Go through the data below and return each line where the string "чтобы" appears.

[THE DATA Boundary: Start]

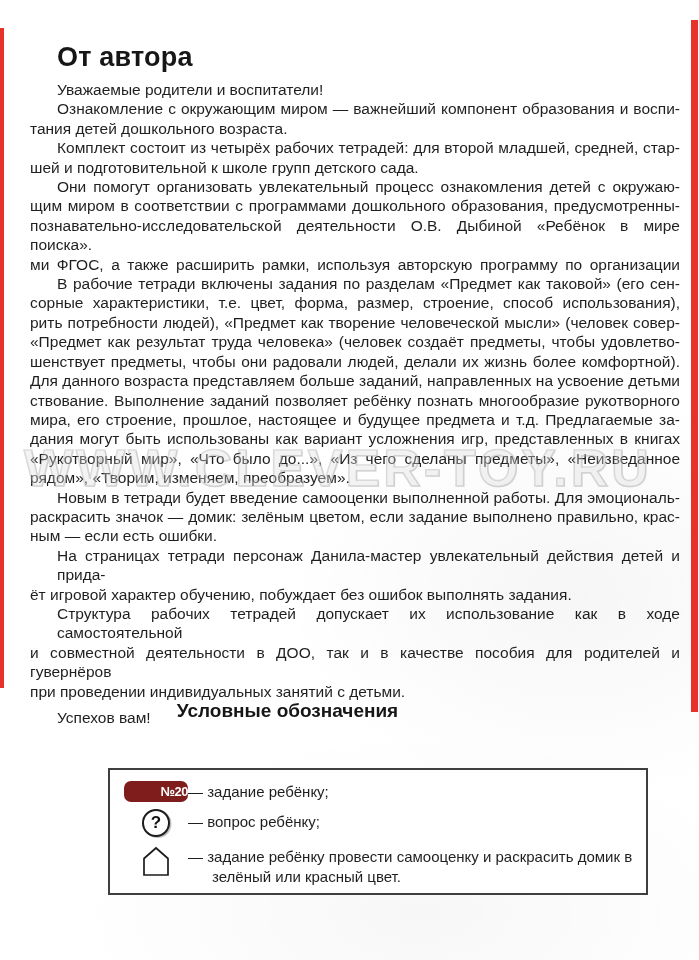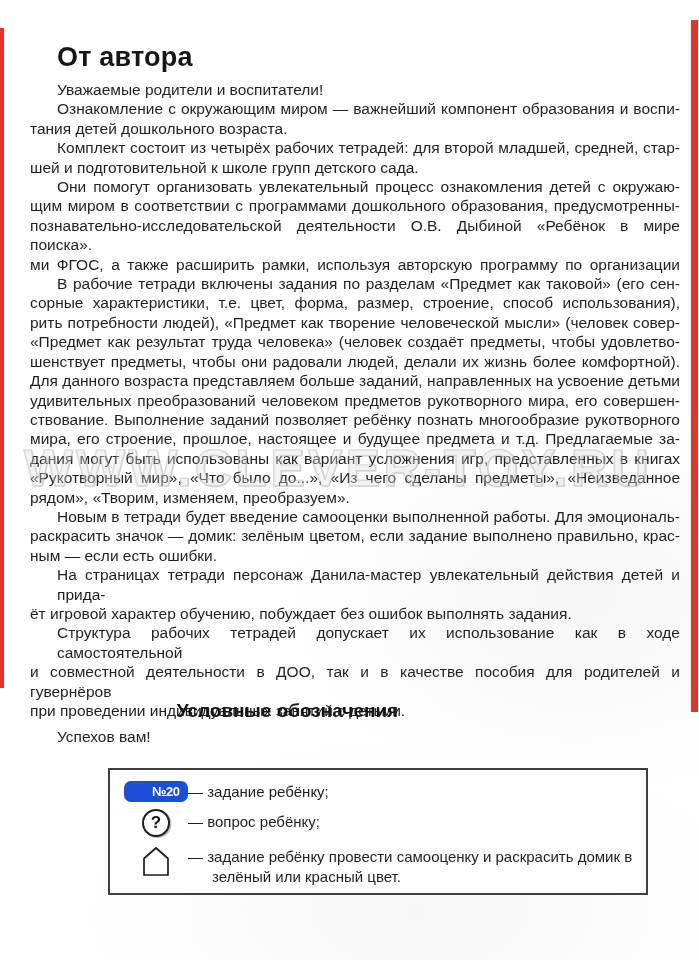--- a/index.html
+++ b/index.html
@@ -159,7 +159,6 @@
         <div class="line">«Предмет как результат труда человека» (человек создаёт предметы, чтобы удовлетво-</div>
         <div class="line">шенствует предметы, чтобы они радовали людей, делали их жизнь более комфортной).</div>
         <div class="line">Для данного возраста представляем больше заданий, направленных на усвоение детьми</div>
-        <div class="line">удивительных преобразований человеком предметов рукотворного мира, его совершен-</div>
         <div class="line">ствование. Выполнение заданий позволяет ребёнку познать многообразие рукотворного</div>
         <div class="line">мира, его строение, прошлое, настоящее и будущее предмета и т.д. Предлагаемые за-</div>
         <div class="line">дания могут быть использованы как вариант усложнения игр, представленных в книгах</div>

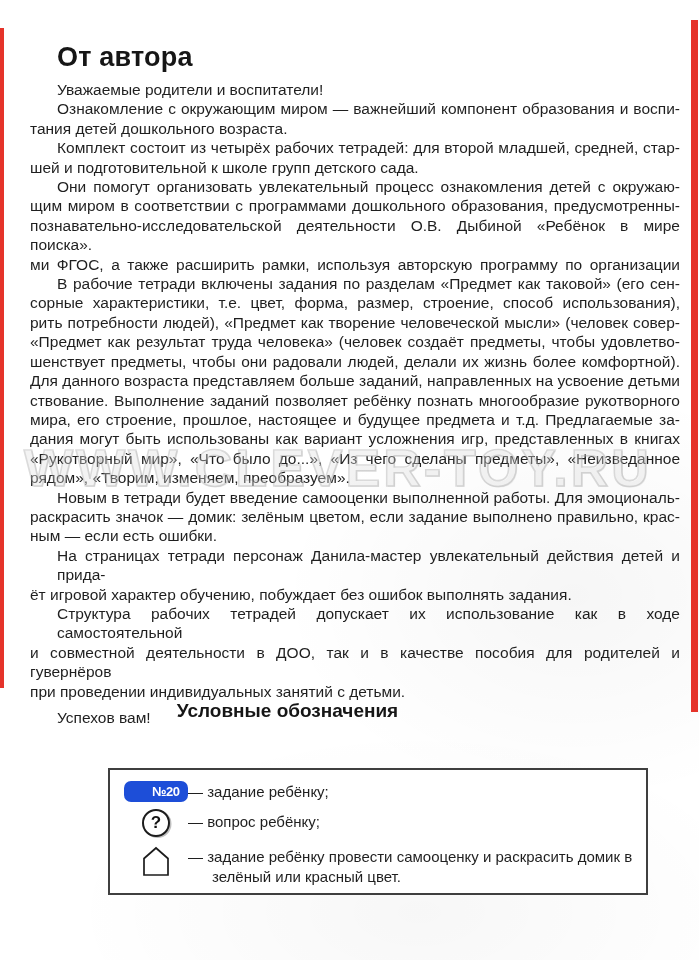--- a/index.html
+++ b/index.html
@@ -98,13 +98,13 @@
 
   .num-badge {
     display: inline-block;
-    background: #1d4ed8;
+    background: #7f1d1d;
     color: #ffffff;
     font-weight: bold;
     font-size: 13px;
     line-height: 21px;
     width: 38px;
-    text-align: left;
+    text-align: right;
     border-radius: 7px;
     letter-spacing: -0.5px;
     padding-left: 28px;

[THE DATA Boundary: End]

REPLY
         <div class="line">«Предмет как результат труда человека» (человек создаёт предметы, чтобы удовлетво-</div>
         <div class="line">шенствует предметы, чтобы они радовали людей, делали их жизнь более комфортной).</div>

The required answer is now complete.